Problem: Bekomme im aktiven Modus des Clients nach ca. 100-200 Dateien folgende Fehlermeldung:

java.net.SocketException: Connection reset
	at java.net.SocketInputStream.read(SocketInputStream.java:168)
	at java.io.BufferedInputStream.read1(BufferedInputStream.java:256)
	at java.io.BufferedInputStream.read(BufferedInputStream.java:317)
	at java.io.BufferedInputStream.fill(BufferedInputStream.java:218)
	at java.io.BufferedInputStream.read(BufferedInputStream.java:237)
	at org.apache.commons.net.telnet.TelnetInputStream.__read(TelnetInputStream.java:114)
	at org.apache.commons.net.telnet.TelnetInputStream.run(TelnetInputStream.java:535)
	at java.lang.Thread.run(Thread.java:619)

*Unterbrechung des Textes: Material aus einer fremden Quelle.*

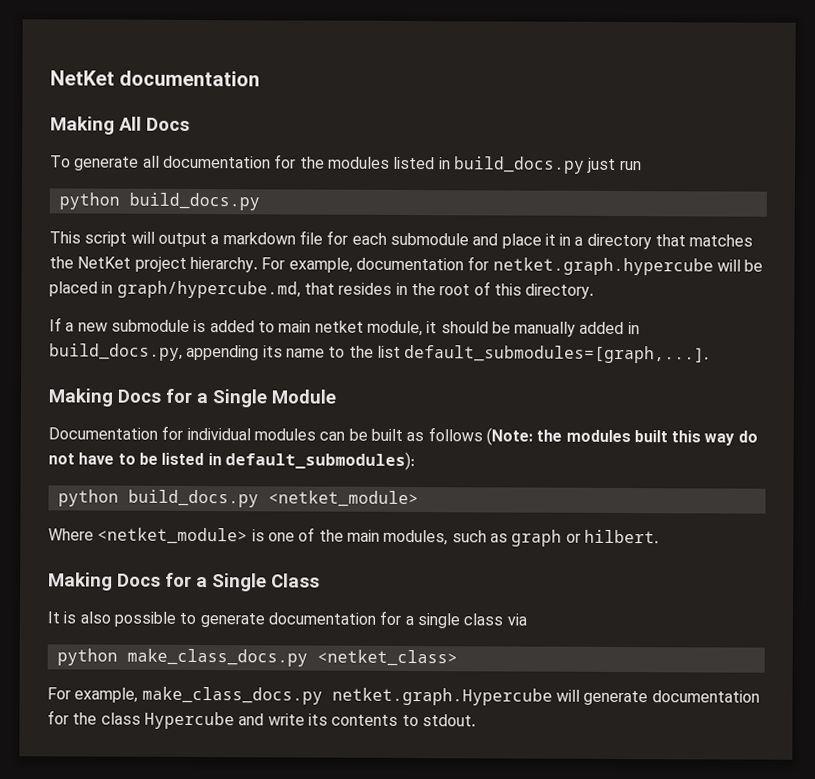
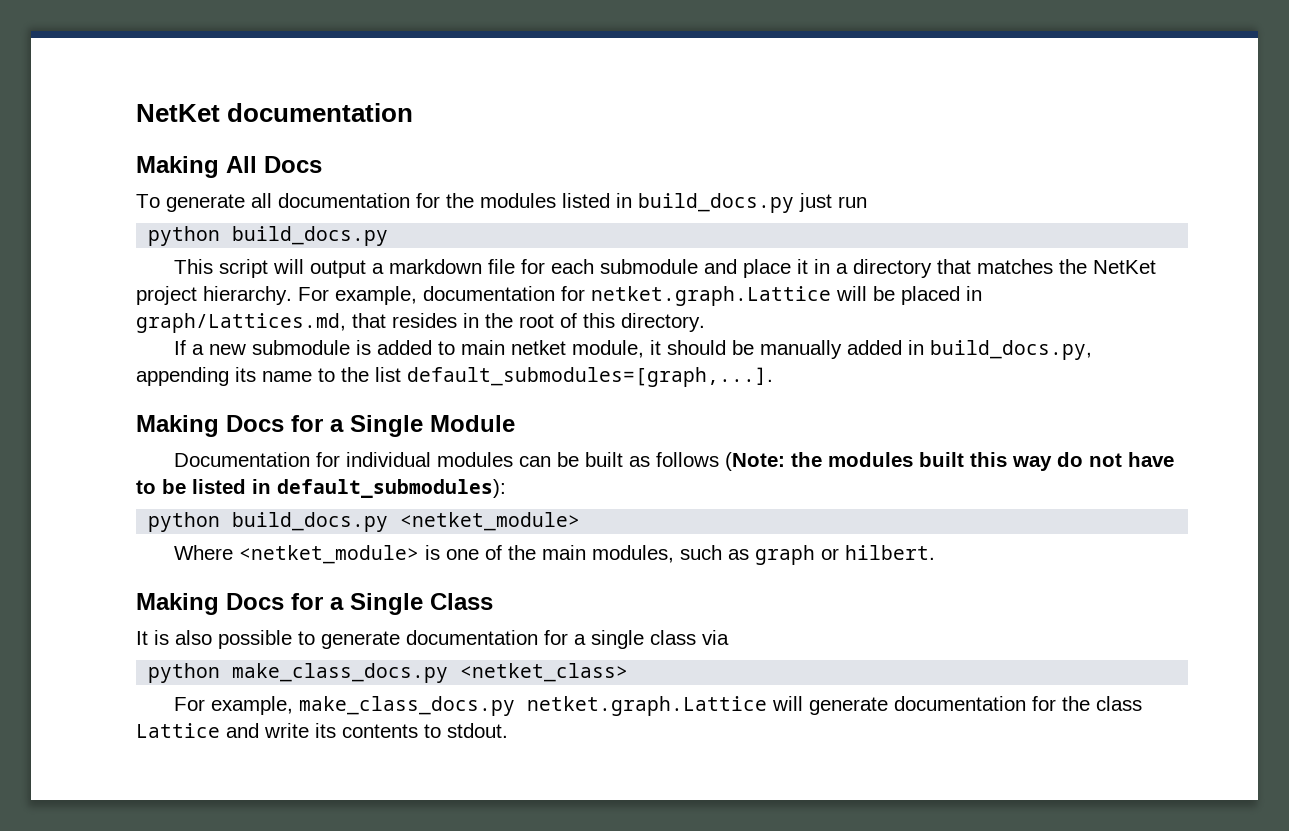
[492,257,714,276] netket.graph.hypercube -> [591,286,831,306] netket.graph.Lattice
[116,280,301,299] graph/hypercube.md, -> [136,313,346,333] graph/Lattices.md,
[331,687,553,706] netket.graph.Hypercube -> [526,696,767,716] netket.graph.Lattice
[143,711,235,730] Hypercube -> [136,723,220,738] Lattice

Im passiven Modus (dachte es liegt am aktiv) bekomme ich beim Auflisten aller Dateien eines Verzeichnisses folgende Fehlermeldung:

java.net.NoRouteToHostException: No route to host: connect
	at java.net.PlainSocketImpl.socketConnect(Native Method)
	at java.net.PlainSocketImpl.doConnect(PlainSocketImpl.java:333)
	at java.net.PlainSocketImpl.connectToAddress(PlainSocketImpl.java:195)
	at java.net.PlainSocketImpl.connect(PlainSocketImpl.java:182)
	at java.net.SocksSocketImpl.connect(SocksSocketImpl.java:366)
	at java.net.Socket.connect(Socket.java:518)
	at java.net.Socket.connect(Socket.java:468)
	at java.net.Socket.<init>(Socket.java:365)
	at java.net.Socket.<init>(Socket.java:179)
	at org.apache.commons.net.DefaultSocketFactory.createSocket(DefaultSocketFactory.java:53)
	at org.apache.commons.net.ftp.FTPClient._openDataConnection_(FTPClient.java:513)
	at org.apache.commons.net.ftp.FTPClient.initiateListParsing(FTPClient.java:2390)
	at org.apache.commons.net.ftp.FTPClient.initiateListParsing(FTPClient.java:2364)
	at org.apache.commons.net.ftp.FTPClient.listFiles(FTPClient.java:2141)
	at FTP.Ftp.downloadDir(Ftp.java:157)
	at FTP.Ftp.<init>(Ftp.java:89)
	at FTP.Ftp.main(Ftp.java:116)

Woran kann das liegen? Programmierfehler oder Problem beim FTP Server? Mit normalen FTP clients funktionierts sowohl im Aktiv als auch im Passiv Modus. 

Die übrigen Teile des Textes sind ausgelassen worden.